Overall, we summarized 291 scientific papers and guidelines published between 1998 and 2021. Papers were divided in several sub-topics and summarized in the following paragraphs: clinical indications, image interpretation criteria, future perspectivess and new trends (for each single disease), while patient preparation, image acquisition, possible pitfalls and reporting modalities were described afterwards. Moreover, a specific section was dedicated to pediatric and PET/MRI indications.

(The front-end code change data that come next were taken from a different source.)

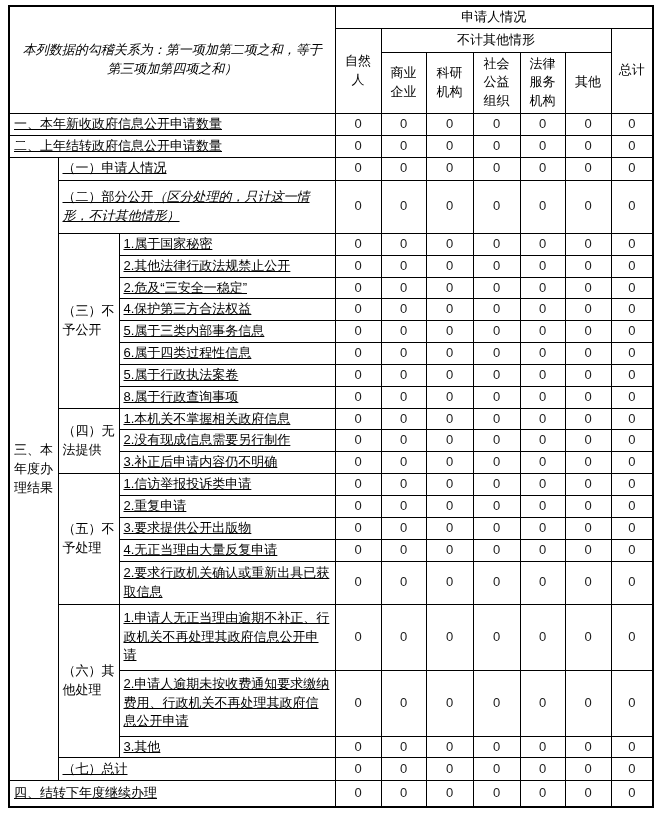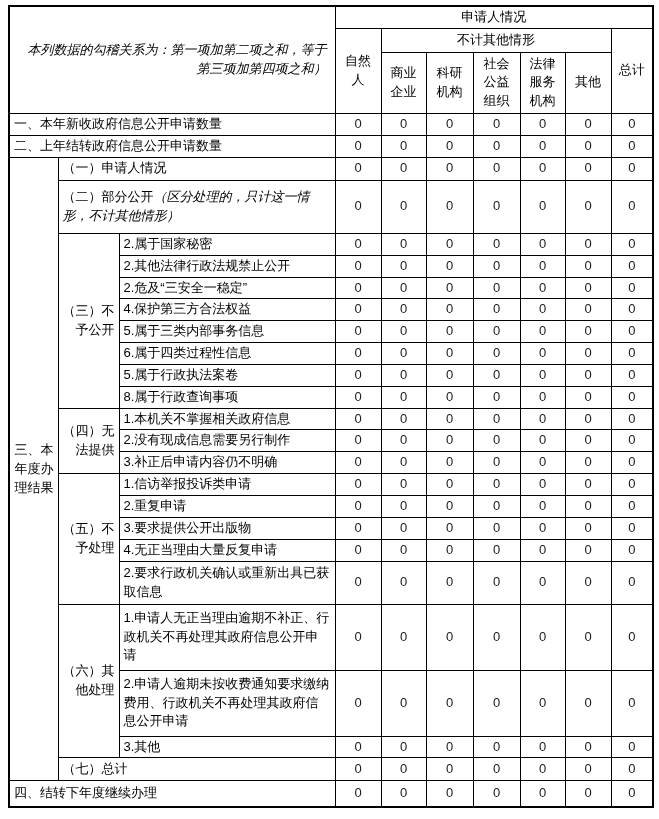"本列数据的勾稽关系为：第一项加第二项之和，等于第三项加第四项之和）" .note-cell { text-align: right -> center }
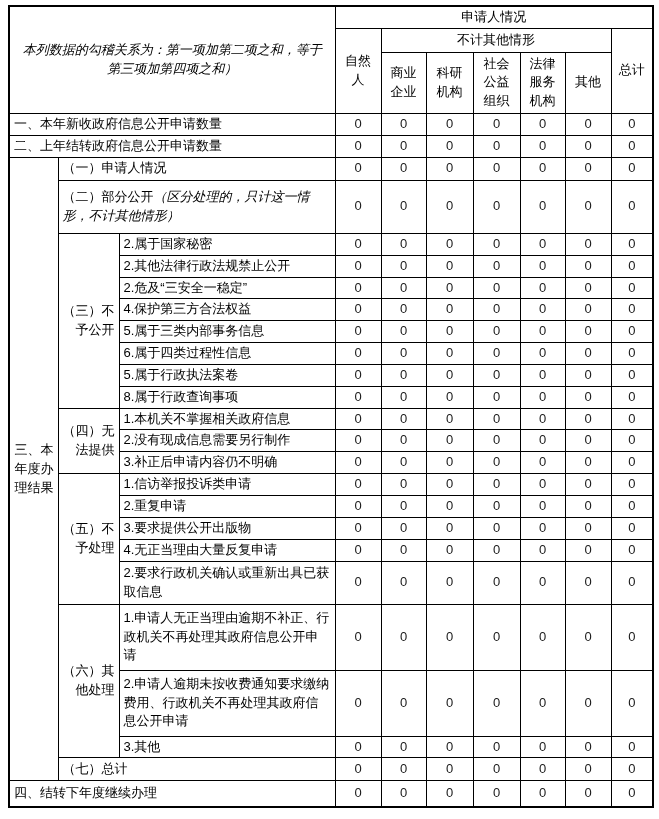"一、本年新收政府信息公开申请数量" .lbl { text-decoration: none -> underline }
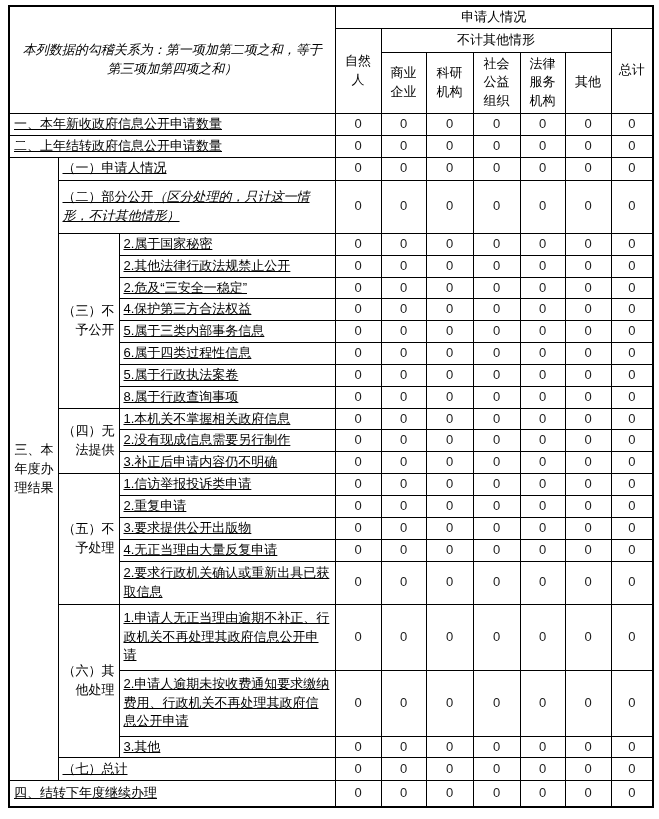"2.属于国家秘密" td.lbl { text: 2 -> 1 }
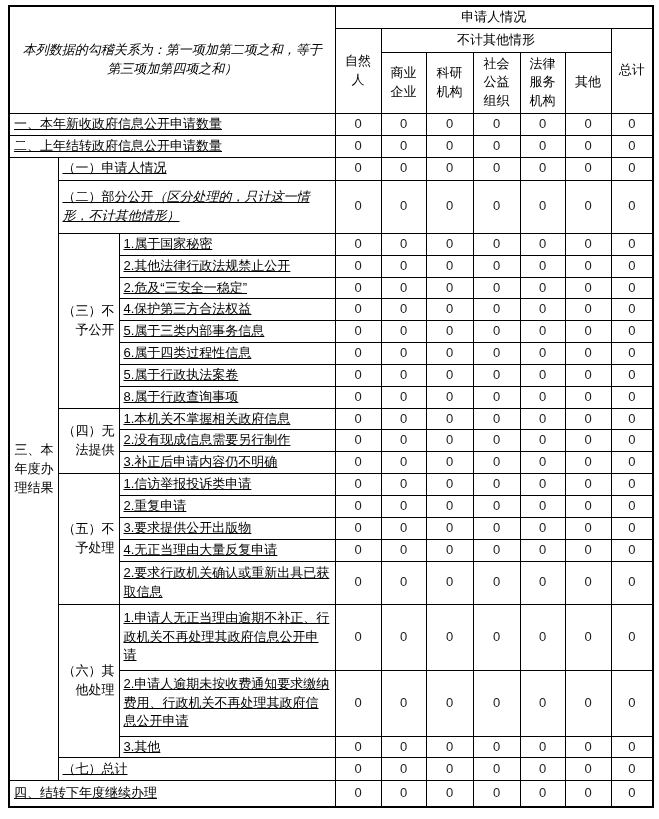"（三）不" .grp { text-align: right -> left }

A collection of images was described for each indication.

CONCLUSIONS

Currently, [¹⁸F]FDG PET/CT in oncology is globally accepted and standardized in main diagnostic algorithms for neoplasms. In recent years, the ever-closer collaboration among different European associations has tried to overcome the absence of a standardization also in the field of inflammation and infections. The collaboration of several nuclear medicine centers with a long experience in this field, as well as among different AIMN focus groups represents a further attempt in this direction. We hope that this document will be the basis for a "common nuclear physicians' language" throughout all the country.

SUPPLEMENTARY INFORMATION

The online version contains supplementary material available at 10.1007/s40336-021-00445-w.